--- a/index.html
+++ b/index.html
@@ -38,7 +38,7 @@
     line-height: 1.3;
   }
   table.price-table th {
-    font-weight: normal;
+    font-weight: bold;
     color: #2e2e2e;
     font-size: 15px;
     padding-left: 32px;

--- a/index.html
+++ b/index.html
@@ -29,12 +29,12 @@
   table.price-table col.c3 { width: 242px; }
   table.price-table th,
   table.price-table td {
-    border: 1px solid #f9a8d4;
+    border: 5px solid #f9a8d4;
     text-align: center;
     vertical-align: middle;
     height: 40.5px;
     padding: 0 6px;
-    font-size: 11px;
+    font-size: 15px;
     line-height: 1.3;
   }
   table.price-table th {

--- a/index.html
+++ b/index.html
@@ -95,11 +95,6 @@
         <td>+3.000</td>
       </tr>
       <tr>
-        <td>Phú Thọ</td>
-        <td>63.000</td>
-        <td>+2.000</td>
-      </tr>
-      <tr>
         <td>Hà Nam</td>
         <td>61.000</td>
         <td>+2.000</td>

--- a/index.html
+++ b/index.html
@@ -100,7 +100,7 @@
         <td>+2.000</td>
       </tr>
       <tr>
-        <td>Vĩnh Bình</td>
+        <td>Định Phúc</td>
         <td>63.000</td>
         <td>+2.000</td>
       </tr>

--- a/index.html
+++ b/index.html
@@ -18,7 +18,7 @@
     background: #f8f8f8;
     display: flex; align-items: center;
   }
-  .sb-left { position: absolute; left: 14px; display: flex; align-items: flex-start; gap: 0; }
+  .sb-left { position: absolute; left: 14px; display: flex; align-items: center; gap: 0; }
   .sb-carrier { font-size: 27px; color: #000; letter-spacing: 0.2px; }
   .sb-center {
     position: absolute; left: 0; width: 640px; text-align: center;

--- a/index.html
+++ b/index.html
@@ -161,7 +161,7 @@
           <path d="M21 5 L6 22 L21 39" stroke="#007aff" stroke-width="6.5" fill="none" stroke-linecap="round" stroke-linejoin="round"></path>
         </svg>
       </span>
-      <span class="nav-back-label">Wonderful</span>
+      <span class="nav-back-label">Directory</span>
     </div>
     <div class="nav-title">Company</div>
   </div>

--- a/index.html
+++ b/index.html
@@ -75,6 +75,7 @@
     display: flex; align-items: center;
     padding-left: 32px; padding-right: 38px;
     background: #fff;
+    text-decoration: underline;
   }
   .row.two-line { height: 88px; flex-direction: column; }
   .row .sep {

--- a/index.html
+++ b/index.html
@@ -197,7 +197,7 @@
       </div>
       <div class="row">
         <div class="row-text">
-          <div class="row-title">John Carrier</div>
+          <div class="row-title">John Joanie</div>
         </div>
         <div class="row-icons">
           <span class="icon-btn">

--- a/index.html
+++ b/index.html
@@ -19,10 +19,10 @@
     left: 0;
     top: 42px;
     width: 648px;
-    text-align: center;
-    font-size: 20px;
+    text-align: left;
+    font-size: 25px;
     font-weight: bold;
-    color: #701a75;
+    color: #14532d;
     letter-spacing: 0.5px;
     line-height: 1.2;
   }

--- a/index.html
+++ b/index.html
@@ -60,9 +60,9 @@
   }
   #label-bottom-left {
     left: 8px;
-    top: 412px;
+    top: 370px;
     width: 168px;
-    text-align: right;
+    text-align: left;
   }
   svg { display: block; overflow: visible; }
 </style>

• [Directions]: Copy out all lines from the material above that contain the string "size".

• [Reply to the task]:
     font-size: 15px;
-    font-size: 11px;
+    font-size: 15px;
   .sb-carrier { font-size: 27px; color: #000; letter-spacing: 0.2px; }
-    font-size: 20px;
+    font-size: 25px;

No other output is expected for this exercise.